Personally, I am in love with the glue pen. It lays down a fine, flat bead of light blue glue, so you can see the line. I use a figure frequently in my artwork–its a slim wavy line that I use in two and 3-D.

Wave cuts glued down with Sakura glue pen, outlines in Starlight or White pen.

In the example above, I cut out the waves in pale lavender, lavender, and black. The usual way to put the waves down is to coat them with glue on one side, then very carefully lift them and place them. Glue usually get on my fingers and on some of the waves, creating placement havoc. With the glue pen, a simple wavy line work the first time. I drew a careful dot at the end of each wave. To glue down heavier pieces of paper, draw spirals in several places.

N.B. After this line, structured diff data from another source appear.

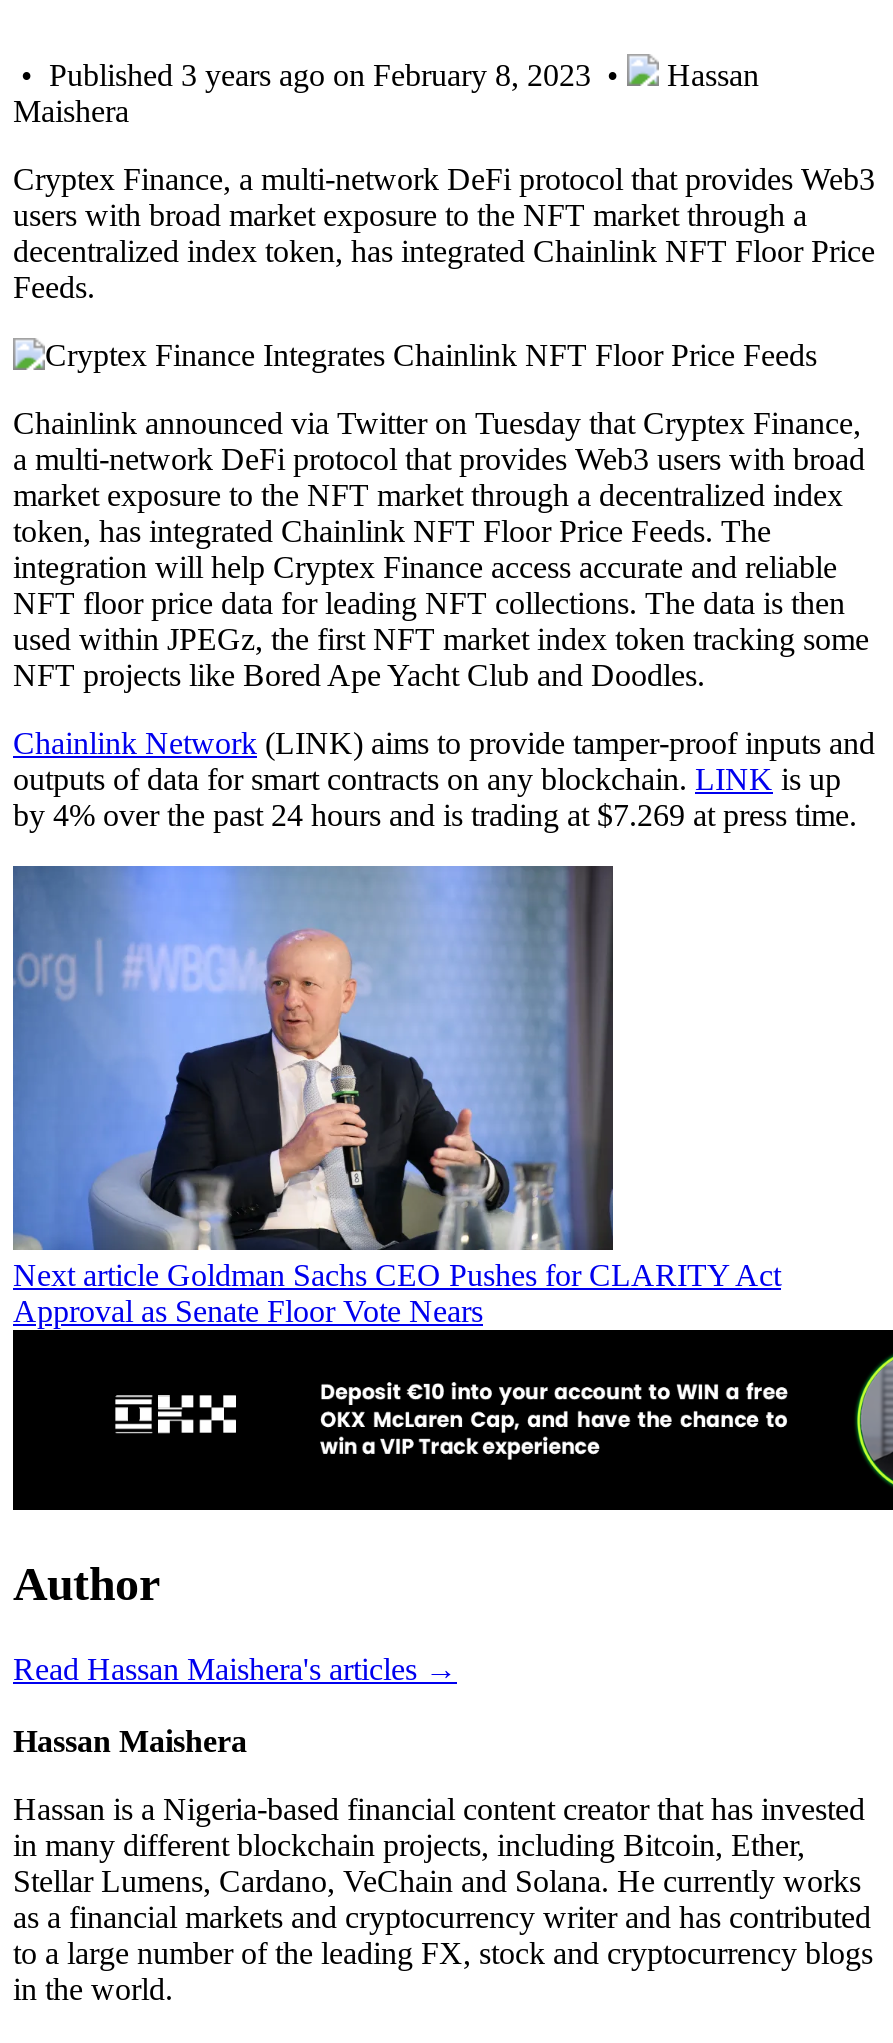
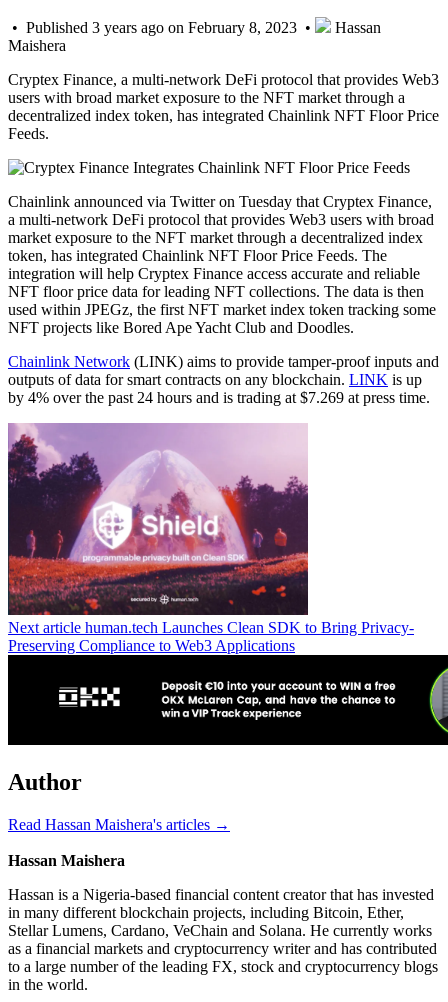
- [image]
- Next article Goldman Sachs CEO Pushes for CLARITY Act
- Approval as Senate Floor Vote Nears
+ [image]
+ Next article human.tech Launches Clean SDK to Bring Privacy-
+ Preserving Compliance to Web3 Applications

I outlines some of these waves in Starlight or White pen, and am happy with the results.

Disclosure: F+W Media sent me the pens for review. North Light Books, the publisher of my book Raw Art Journaling, Making Meaning, Making Art is owned by F+W media.

Quinn McDonald is an author, artist and certified creativity coach who helps people through changes in their hearts and lives.